Adrian feels more like Adrian in ‘Indigo Spell’. I can’t quite put my finger on it – and maybe it is down to him being in ‘romantic’ mode once again, but he seemed to bring the zingers in this book. I appreciated this quite a bit;
Adrian shook his head, still smiling. “I've said over and over, I'd do anything for you. I just keep hoping it’ll be something like, ‘Adrian, let’s go hot tubbing’ or ‘Adrian, take me out for fondue.’”
“Well, sometimes we have to–did you just say fondue?” Sometimes it was impossible to follow Adrian’s train of thought. “Why in the world would I ever say that?”
He shrugged. “I like fondue.”
I will also say that for the first time, I have finished a ‘Bloodlines’ book excited for the next one. The ending is good, and that’s all I’m saying.
Now, just because I've got stuff to gush about, doesn’t mean the ‘Bloodlines’ series is magically perfect.

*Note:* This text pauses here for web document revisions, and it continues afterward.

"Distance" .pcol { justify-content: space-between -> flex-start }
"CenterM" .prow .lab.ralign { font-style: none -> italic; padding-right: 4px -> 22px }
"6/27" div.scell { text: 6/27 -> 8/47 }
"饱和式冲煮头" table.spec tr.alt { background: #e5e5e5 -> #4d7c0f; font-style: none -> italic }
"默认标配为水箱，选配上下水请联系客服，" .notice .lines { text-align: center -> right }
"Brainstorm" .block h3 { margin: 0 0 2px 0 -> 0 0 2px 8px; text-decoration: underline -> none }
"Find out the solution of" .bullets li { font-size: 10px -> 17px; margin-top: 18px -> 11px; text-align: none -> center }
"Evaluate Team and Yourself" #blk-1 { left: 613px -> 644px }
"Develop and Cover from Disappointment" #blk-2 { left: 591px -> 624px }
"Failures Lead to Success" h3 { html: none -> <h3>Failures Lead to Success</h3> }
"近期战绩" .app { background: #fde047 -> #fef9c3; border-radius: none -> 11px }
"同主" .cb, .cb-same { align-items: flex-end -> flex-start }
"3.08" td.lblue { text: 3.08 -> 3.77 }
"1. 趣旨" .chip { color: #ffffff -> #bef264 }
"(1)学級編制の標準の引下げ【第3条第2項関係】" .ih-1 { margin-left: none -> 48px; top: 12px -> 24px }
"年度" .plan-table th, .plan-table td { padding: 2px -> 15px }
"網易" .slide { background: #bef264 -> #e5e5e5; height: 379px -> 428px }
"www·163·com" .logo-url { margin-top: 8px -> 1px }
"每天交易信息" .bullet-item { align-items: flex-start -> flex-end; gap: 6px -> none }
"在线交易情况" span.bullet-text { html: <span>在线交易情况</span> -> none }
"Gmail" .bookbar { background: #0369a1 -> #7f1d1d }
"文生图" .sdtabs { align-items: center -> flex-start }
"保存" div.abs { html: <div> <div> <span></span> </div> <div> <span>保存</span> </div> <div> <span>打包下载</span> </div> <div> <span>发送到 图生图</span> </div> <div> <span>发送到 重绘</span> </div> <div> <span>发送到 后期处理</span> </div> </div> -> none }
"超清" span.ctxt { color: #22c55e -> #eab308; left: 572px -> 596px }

No. Complaints I've had since book #1 still abound.
Jill. Jill, Jill, Jill, Jill, Jill. Ohhhhh . . . how I hate the girl (which is the only way I know she’s related to Lissa – that I hate them both fairly equally must mean they share DNA). Can I just say; when rumours of a VA spin-off first whispered across the internet, I was rather excited by everyone speculating that Jill would be our new protagonist. I thought she would be a rather great new narrator because, in theory, Jill is an interesting character with plenty of potential. She’s the love-child of a deceased monarch, half-sister to the reigning queen and at the centre of a potential political assassination. She could have been a pretty great narrator with an impressive story arc. In reality; she is God-awful.
So far, Jill’s storyline in the previous two books has centred on a wacky love-triangle and ambitions to become a catalogue model. Erm – are you serious?! What I really crave for Jill is a confrontation with Lissa – I want them to address the fact that Eric Dragomir cheated on Lissa’s mother, resulting in Jill and thereby wrecking her rose-tinted memories of their happy marriage (never mind that it’s a double-edged sword, since Jill’s existence allows Lissa to be queen). But Sydney frequently shuttles this elephant-in-the-room under the carpet by saying it’s too dangerous for Jill and Lissa to meet, Lissa hasn’t reached out to her – yadda, yadda, yadda. Excuses, excuses, excuses. Instead, Mead has given Jill a storyline based around a new love triangle (groan!) between herself, Eddie and Angeline. This is a plot point even Sydney admits sounds like a Shakespearean comedy – what it is, is a farcical failure – and all their scenes end up feeling a little ‘Sweet Valley High’ because they deviate so far from the vampire-world and just read like eye-rolling teen melodrama.
Though I’m loathe to see Lissa return, I think her presence is needed to make a richer character out of Jill. Even if it’s just a meeting between the two of them that entails Lissa making her dislike of Jill known, and saying that she’s a means to her throne and nothing more (I can totally picture Lissa saying this, because in my mind she has always been villain-adjacent) – at least that would be a launching pad for an interesting character development for Jill. If there’s two more books in the ‘Bloodlines’ series, then something has seriously got to be done with this character – especially when her very existence is the central reason for the ‘Bloodlines’ spin-off series!
Overall though; put me on the ‘Bloodlines’ bandwagon, cause ‘Indigo Spell’ managed to hook me when the first two books in this spin-off couldn’t do it. Nothing is perfect, but I feel like Richelle Mead is finding a great balance now in merging the old with the new – I’m excited for where the story is heading, but I’m thrilled that the old Adrian is back. ‘The Indigo Spell’ is a book of thrilling, heart-palpitating, swoon-worthy magic.